For the next several years, amid what appeared to be long-term depression, MacSwiney travelled between Germany, Switzerland and France, while Máire attended boarding schools in Germany. MacSwiney continued to be sporadically involved in left-wing causes and married a German left-wing activist with the surname Pullman, which led to the birth of a second daughter, Alix, in 1926. Pullman was later killed during the Nazi Germany period.

===Estrangement from Máire===
In 1932 Máire MacSwiney attempted to return to Ireland alongside her aunt Mary. Because Mary refused to acknowledge the legitimacy of the Irish Free State, she had to be issued a special passport by the newly elected leader of the country, the republican Éamon de Valera. In turn, this led Muriel to believe that de Valera had conspired with Mary to kidnap Máire. Máire, however, for her part, always refused the idea that she had been kidnapped, instead claiming that she felt her life with her mother on the continent was too chaotic and unstable. What followed was a bitter custody battle over Máire, in which the court ultimately ruled in favour of Mary. Muriel blamed the influence of the Catholic Church for the decision, although the Judge did seem to seriously consider Máire wishes and also the apparent uncertainty of Muriel's lifestyle. When an adult Máire refused to return to her mother's side in Switzerland in 1934, the relationship between the two was permanently severed and Muriel never spoke to Máire again, despite several attempts by Maire and her husband Ruairi Brugha over the years.

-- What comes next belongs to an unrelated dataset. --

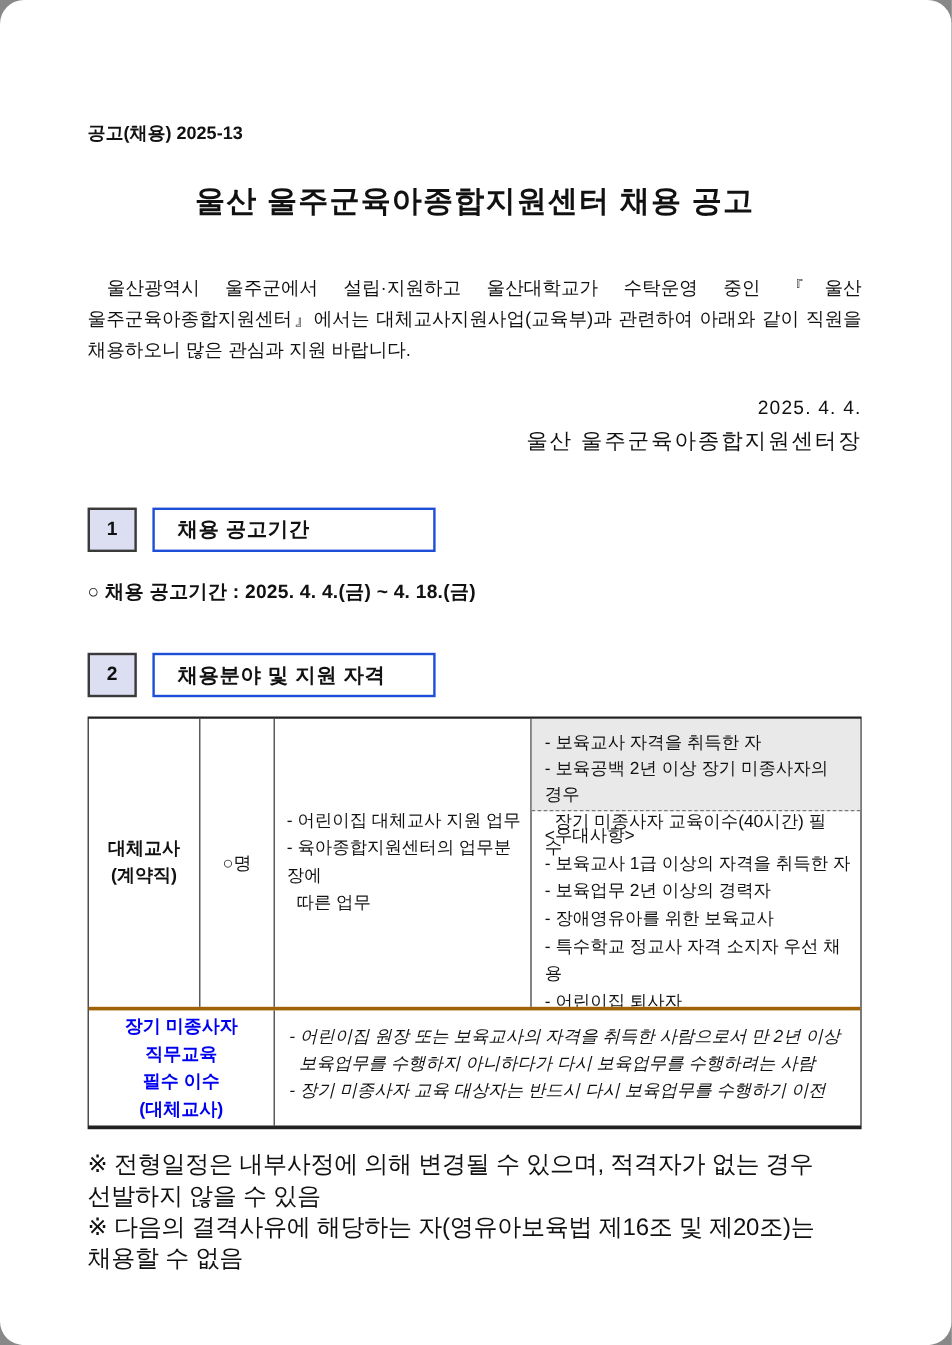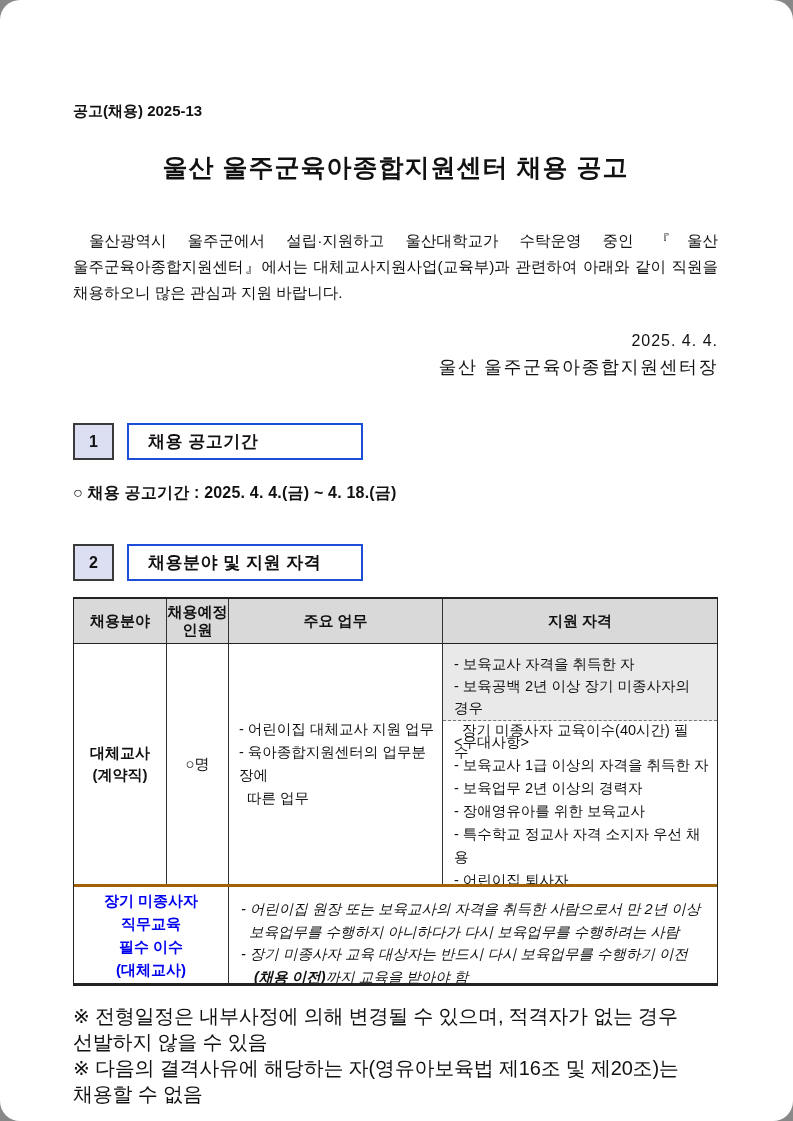"채용분야" div.t-row { html: <div> <div>채용분야</div> <div>채용예정 인원</div> <div>주요 업무</div> <div>지원 자격</div> </div> -> none }
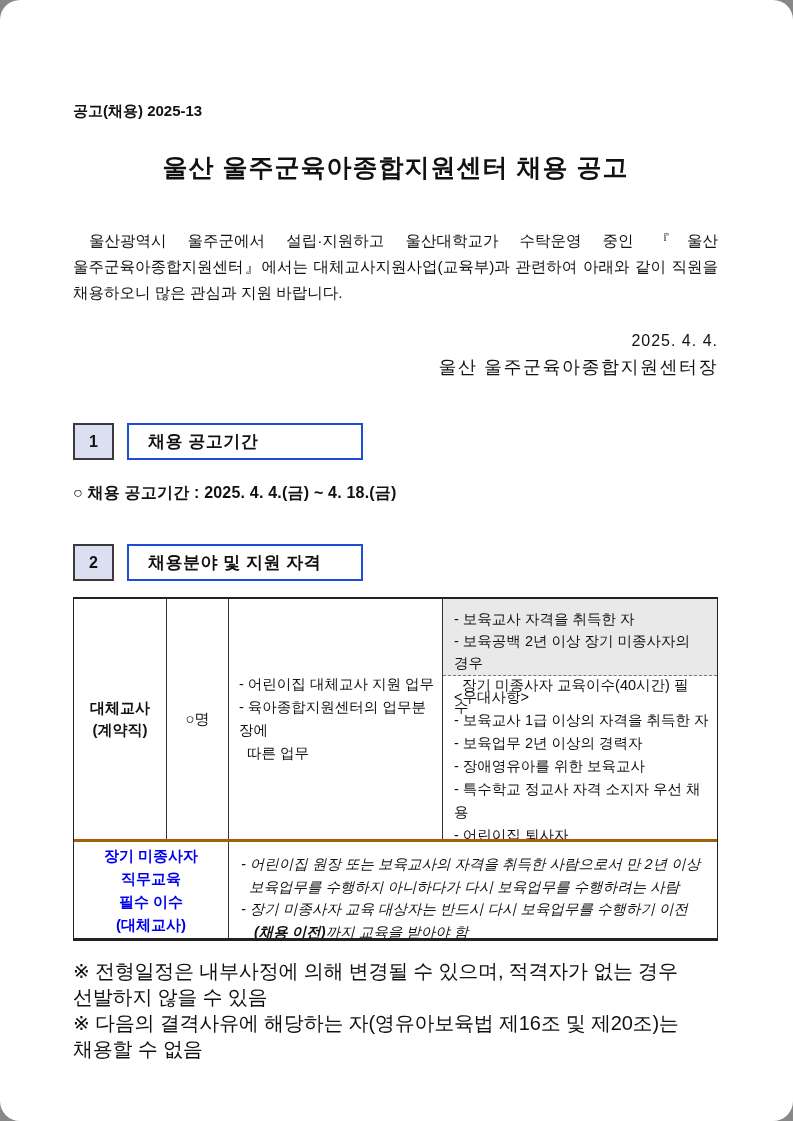"(채용 이전)까지 교육을 받아야 함" div.edu-tail { html: <div> <span>(채용 이전)</span><span>까지 교육을 받아야 함</span> </div> -> none }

===Life in France and England===
For the duration of the 1930s, MacSwiney lived in Paris, France, where she continued to be engaged with politics, typically those of left-wing, including communist, groups. She was particularly active in the Ligue de l'enseignement, a non-sectarian teachers' union that she recruited Owen Sheehy Skeffington, an Irish socialist who was living in Paris at the time, into. While living in France she was romantically involved with the Communist Pierre Kaan. Kaan, a member of the French resistance during World War II, was sent to a concentration camp by the Gestapo and died on 18 May 1945 as a result of his treatment there.

MacSwiney evacuated France for England in 1940 upon the onset of the Battle for France, and she began working in a hospital in Oxford. Later, living in London, she became associated with the Irish-British Connolly Association, however, by 1956 she fell out with its primary leader C. Desmond Greaves and left.

By 1950 MacSwiney's entire inheritance had been spent, however, she was able to successfully apply for a widow's pension, to the sum of £500 a year, from the Irish state on account of her marriage to Terence. In 1957 she objected to the creation of a chapel in honour of Terence MacSwiney in St George's cathedral, Southwark, England. MacSwiney argued any memorial to Terence should be built in Ireland, on a non-sectarian bias, and that it should serve the poor.

As late as the 1970s, MacSwiney remained politically engaged: She was critical of American foreign policy on Vietnam, calling the USA a "world imperialist power". In 1972, she spoke publicly at a meeting of the Workers’ Association for the Democratic Settlement of the National Conflict in Ireland.

MacSwiney never resolved her relationships with either Máire or the rest of her family. MacSwiney was living in Tonbridge in Kent with her daughter Alix near the end of her life. She died on 26 October 1982 at Oakwood Hospital, Maidstone.